DURAND-CHASTEL (Hubert)
RAPPORT 322 (98-99) - COMMISSION DES AFFAIRES ETRANGERES
Table des matières
-
INTRODUCTION
- I. LA SITUATION POLITIQUE ET ECONOMIQUE DU NICARAGUA
- II. LES RELATIONS ENTRE LA FRANCE ET LE NICARAGUA
- III. UN DISPOSITIF CLASSIQUE DE PROTECTION RÉCIPROQUE DES INVESTISSEMENTS
- CONCLUSION
- EXAMEN EN COMMISSION
- PROJET DE LOI
-
ANNEXE -
ETUDE D'IMPACT
INTRODUCTION
N°
322
SÉNAT
SESSION ORDINAIRE DE 1998-1999
Annexe au procès-verbal de la séance du 28 avril 1999
RAPPORT
FAIT
au nom de la commission des Affaires étrangères, de la défense et des forces armées (1) sur le projet de loi autorisant l'approbation d'un accord entre le Gouvernement de la République française et le Gouvernement de la République du Nicaragua sur l' encouragement et la protection réciproques des investissements ,
Par M.
Hubert DURAND-CHASTEL,
Sénateur.
(1)
Cette commission est composée de :
MM. Xavier de Villepin,
président
; Serge Vinçon, Guy Penne, André Dulait,
Charles-Henri de Cossé-Brissac, André Boyer, Mme Danielle
Bidard-Reydet,
vice-présidents
; MM. Michel Caldaguès,
Daniel Goulet, Bertrand Delanoë, Pierre Biarnès,
secrétaires
; Bertrand Auban, Michel Barnier, Jean-Michel Baylet,
Jean-Luc Bécart, Daniel Bernardet, Didier Borotra, Jean-Guy
Branger, Mme Paulette Brisepierre, M. Robert Calmejane, Mme Monique
Cerisier-ben Guiga, MM. Marcel Debarge, Robert Del Picchia, Hubert
Durand-Chastel, Mme Josette Durrieu, MM. Claude Estier, Hubert Falco, Jean
Faure, Jean-Claude Gaudin, Philippe de Gaulle, Emmanuel Hamel,
Roger Husson, Christian de La Malène, Philippe Madrelle,
René Marquès, Paul Masson, Serge Mathieu, Pierre Mauroy, Jean-Luc
Mélenchon, René Monory, Aymeri de Montesquiou, Paul d'Ornano,
Charles Pasqua, Michel Pelchat, Alain Peyrefitte, Xavier Pintat, Bernard
Plasait, Jean-Marie Poirier, Jean Puech, Yves Rispat, Gérard Roujas,
André Rouvière.
Voir le numéro :
Sénat : 213
(1998-1999).
Traités et conventions. |
Mesdames, Messieurs,
Le présent projet de loi a pour objet d'autoriser l'approbation de
l'accord sur l'encouragement et la protection réciproques des
investissements, signé à Managua le 13 février 1998 entre
la France et le Nicaragua.
Cet accord comporte des dispositions très voisines de celles des quelque
quatre-vingts textes analogues qui lient déjà la France à
des pays tiers. Il s'agit donc d'un dispositif extrêmement classique que
votre commission des affaires étrangères a déjà eu,
à de multiples reprises, l'occasion d'exposer.

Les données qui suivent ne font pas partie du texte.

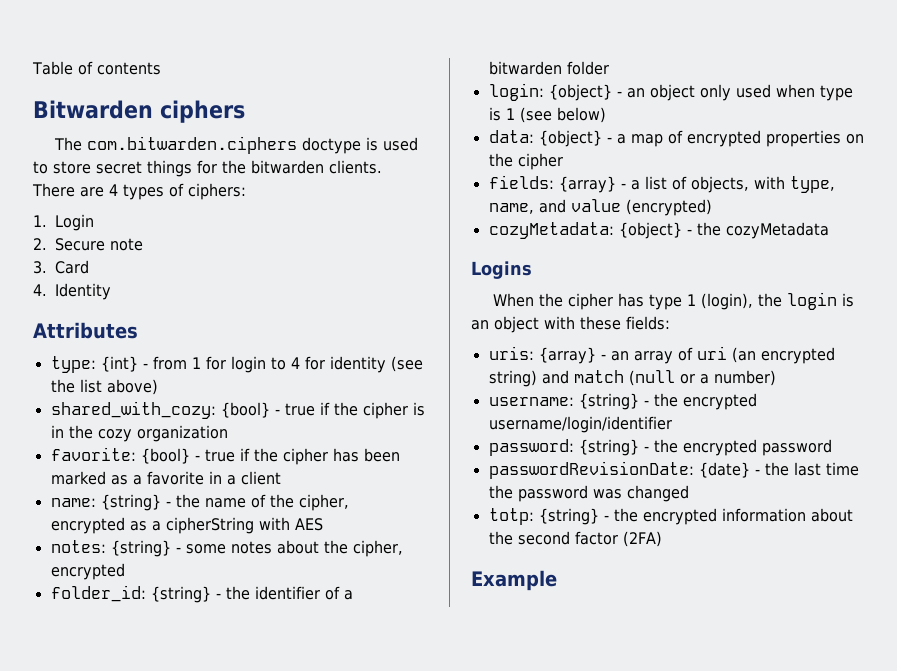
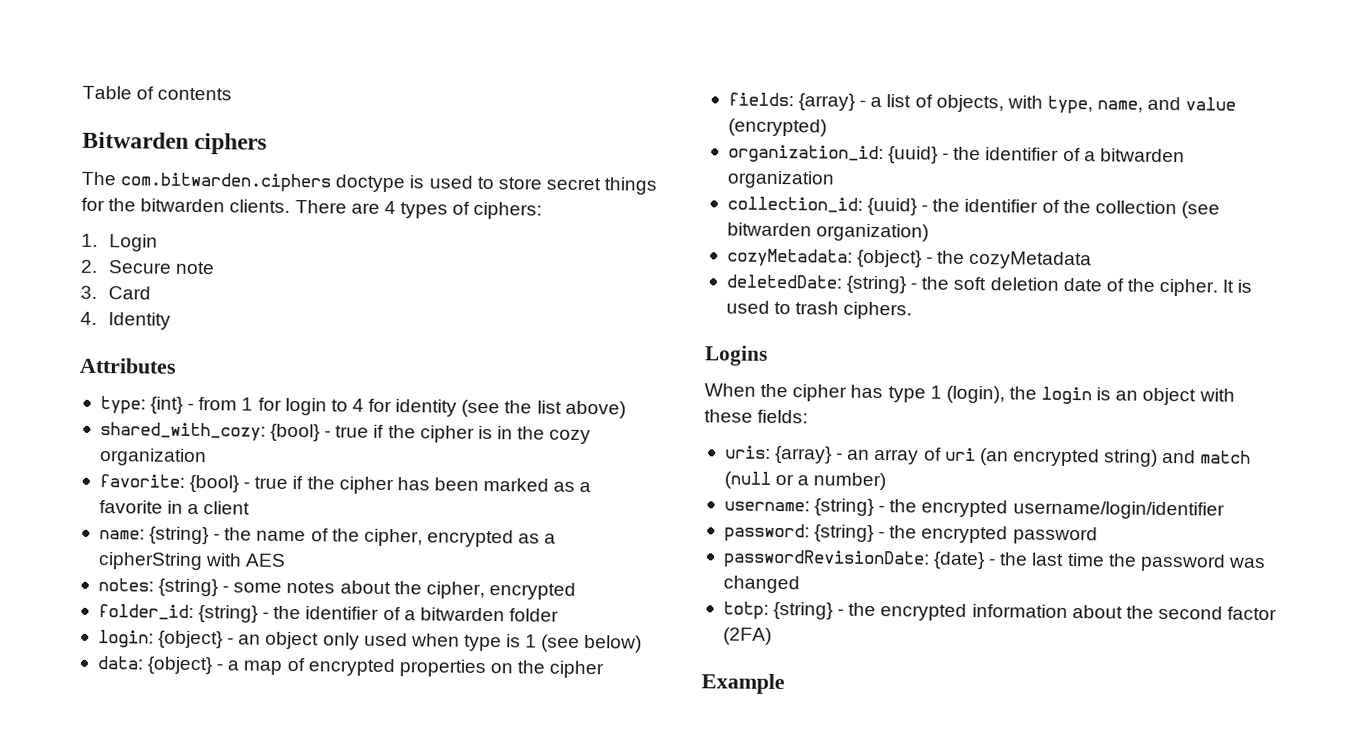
(712, 207) none -> [727,144,1185,164] [726,170,835,189] [726,196,1220,219] [726,222,930,242] // organization_id: {uuid} - the identifier of a bitwarden organization // collection_id: {uuid} - the identifier of the collection (see bitwarden organization)
(829, 230) none -> [725,274,1253,297] [725,300,913,320] // deletedDate: {string} - the soft deletion date of the cipher. It is used to trash ciphers.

Présenté au Parlement en même temps que deux autres accords
analogues conclus avec le Honduras et le Guatemala, l'accord signé avec
le Nicaragua illustre la volonté de notre pays de renforcer nos
relations avec l'Amérique centrale, ainsi que l'a récemment
illustré le déplacement effectué dans la région par
notre Président de la République au mois de novembre dernier.

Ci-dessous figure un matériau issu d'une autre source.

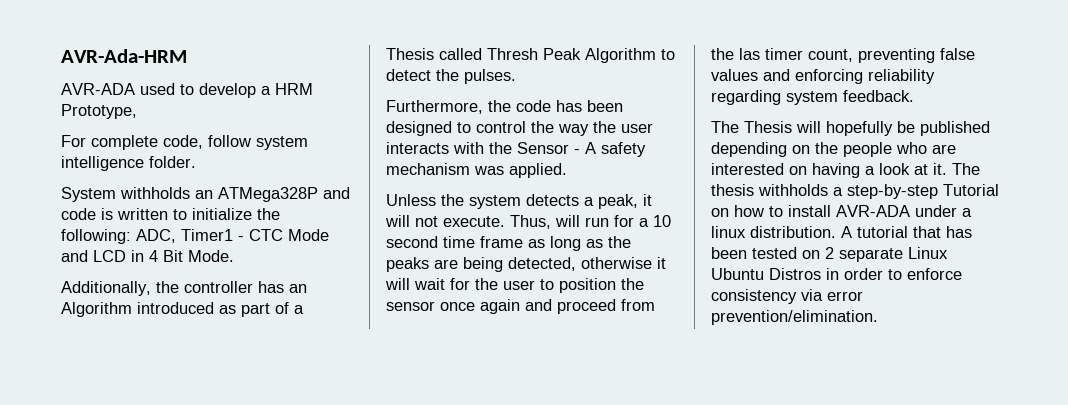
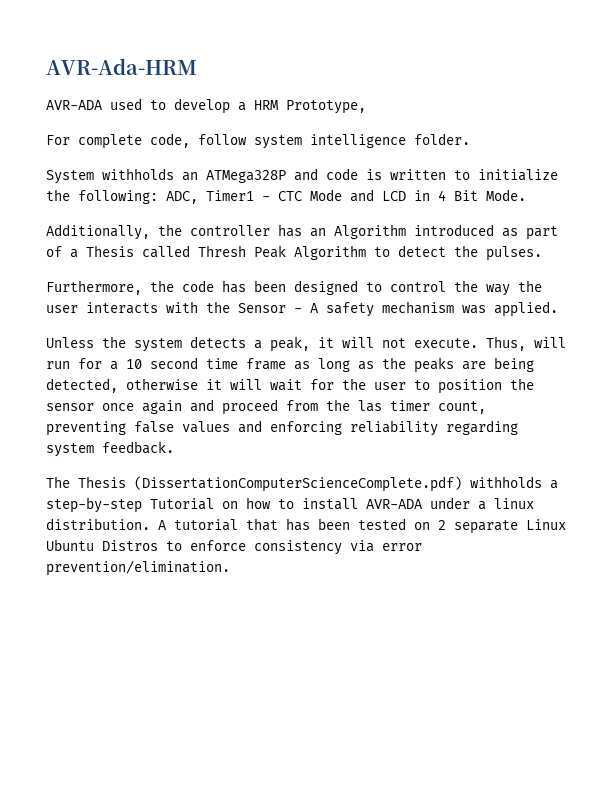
[796,121,990,136] [711,142,956,157] [711,163,980,178] [711,184,754,196] will hopefully be published depending on the people who are interested on having a look at it. The thesis -> [134,476,462,492] (DissertationComputerScienceComplete.pdf)
[826,268,883,280] in order -> (158, 545) none

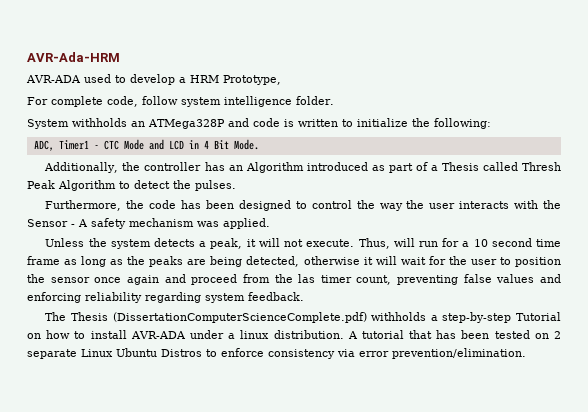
(158, 197) none -> (491, 123) //

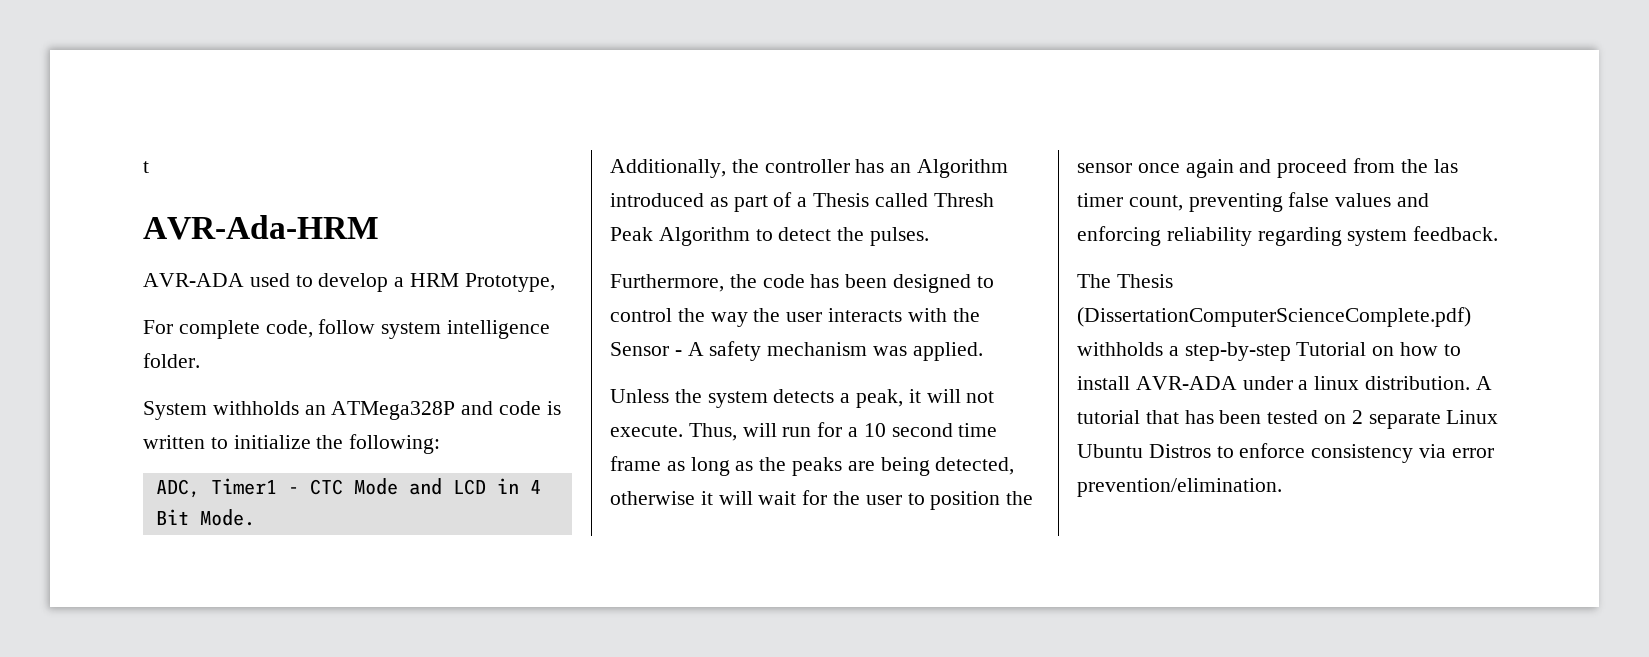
(27, 57) none -> [143,161,149,173] t //

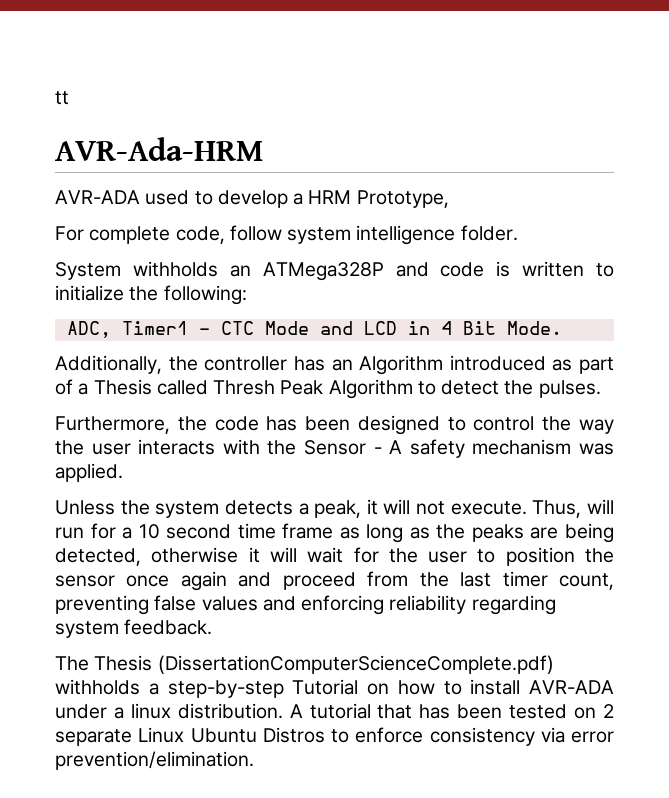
[143,161,149,173] t -> [55,91,69,105] tt
[1433,159,1458,173] las -> [460,572,492,587] last

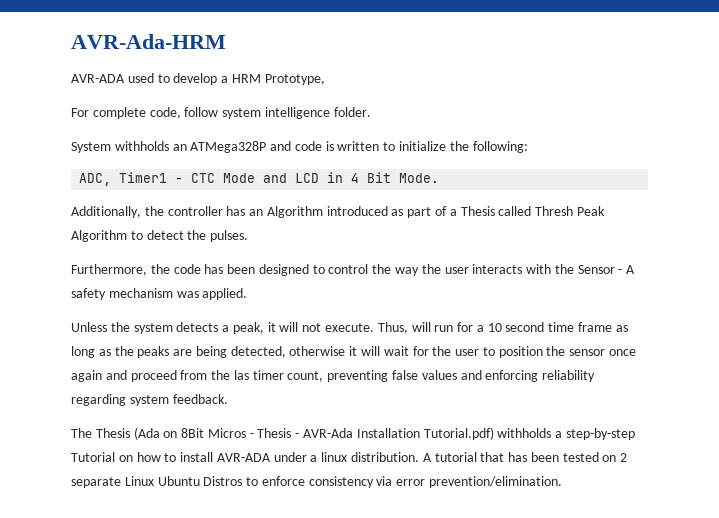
[55,91,69,105] tt // -> (71, 41) none
[460,572,492,587] last -> [233,370,249,380] las
[157,655,554,674] (DissertationComputerScienceComplete.pdf) -> [133,427,494,440] (Ada on 8Bit Micros - Thesis - AVR-Ada Installation Tutorial.pdf)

Le Nicaragua s'est engagé depuis 1990 sur la voie de la
démocratie, qui paraît aujourd'hui consolidée. Les
années de guerre civile ont profondément affecté
l'économie d'un pays qui compte parmi les plus pauvres de
l'Amérique centrale et des Caraïbes et qui est aujourd'hui
très dépendant des financements extérieurs. Dans le cadre
des projets financés par des bailleurs de fonds internationaux, des
perspectives d'investissement pourraient se présenter pour nos
entreprises, ce qui justifie l'instauration d'un cadre juridique
bilatéral pour ces investissements. L'accord s'inscrit également
dans une politique générale de renforcement des liens entre
l'Europe, et en particulier la France, avec l'Amérique latine.

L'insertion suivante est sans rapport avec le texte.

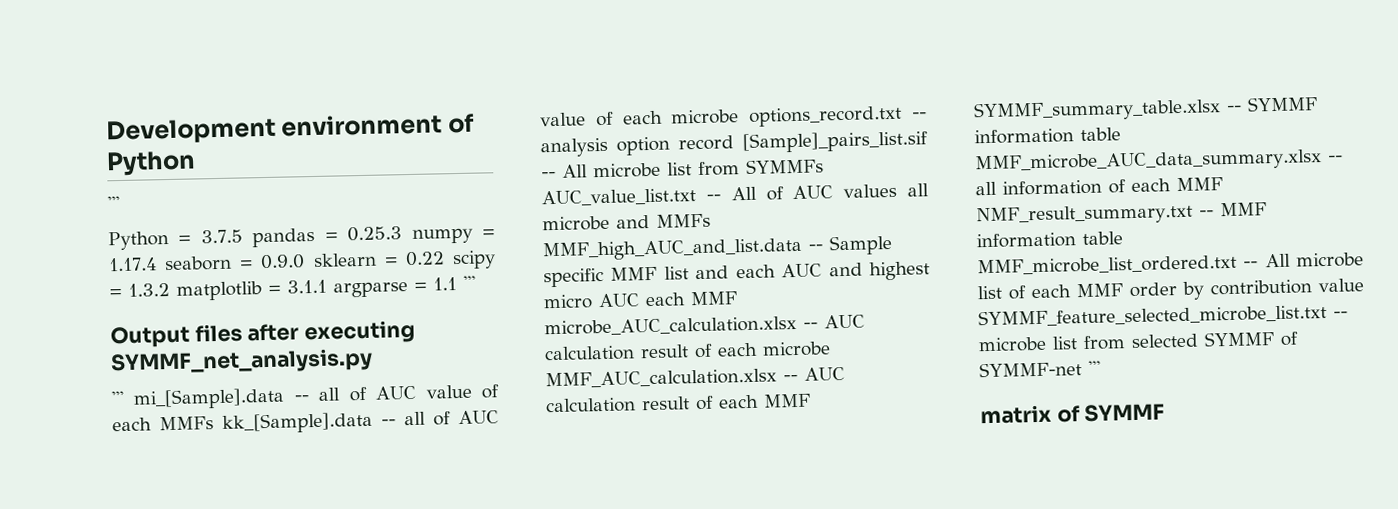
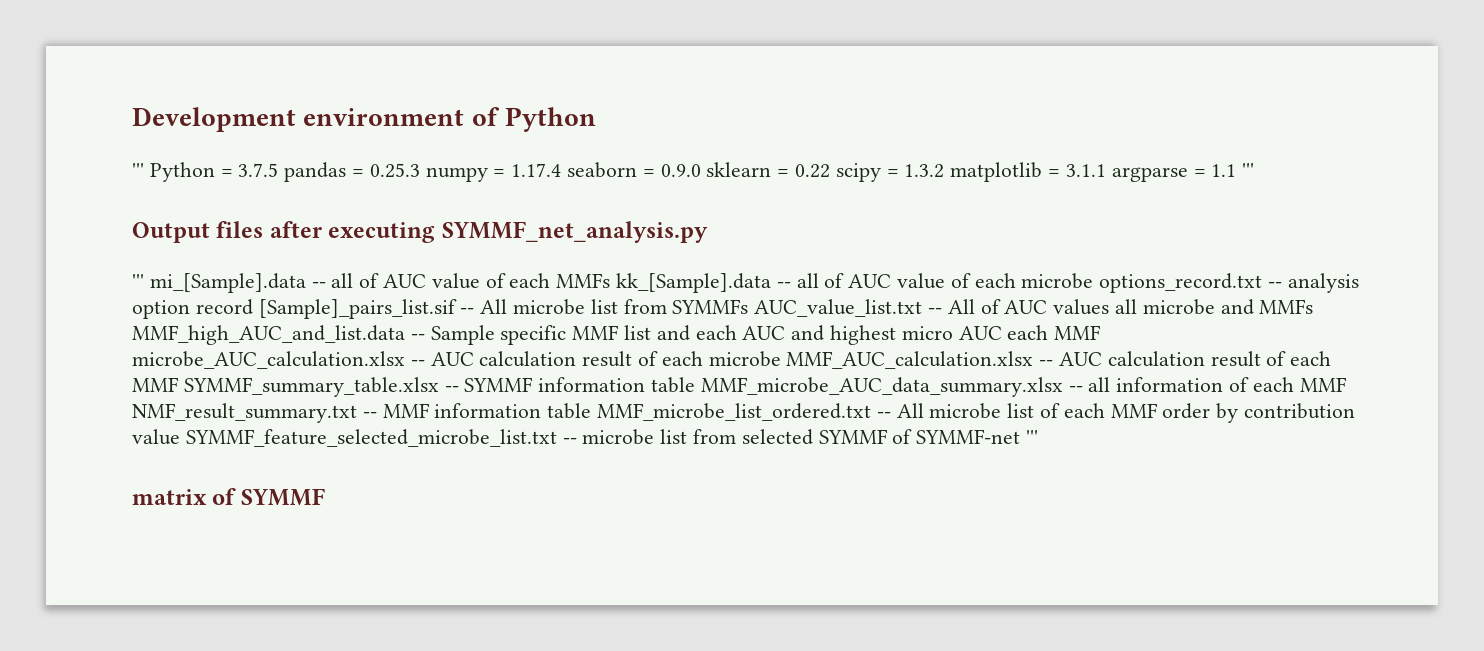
(120, 203) // -> (144, 170) none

Votre rapporteur effectuera une rapide présentation du Nicaragua et de
ses relations avec la France avant de détailler le dispositif de
l'accord d'encouragement et de protection réciproques des
investissements.
I. LA SITUATION POLITIQUE ET ECONOMIQUE DU NICARAGUA
Situé sur l'isthme centraméricain au nord du Costa Rica et au sud-est du Honduras, le Nicaragua compte 121.000 km 2 et 4,6 millions d'habitants, dont plus d'1 million d'habitants dans la seule capitale, Managua.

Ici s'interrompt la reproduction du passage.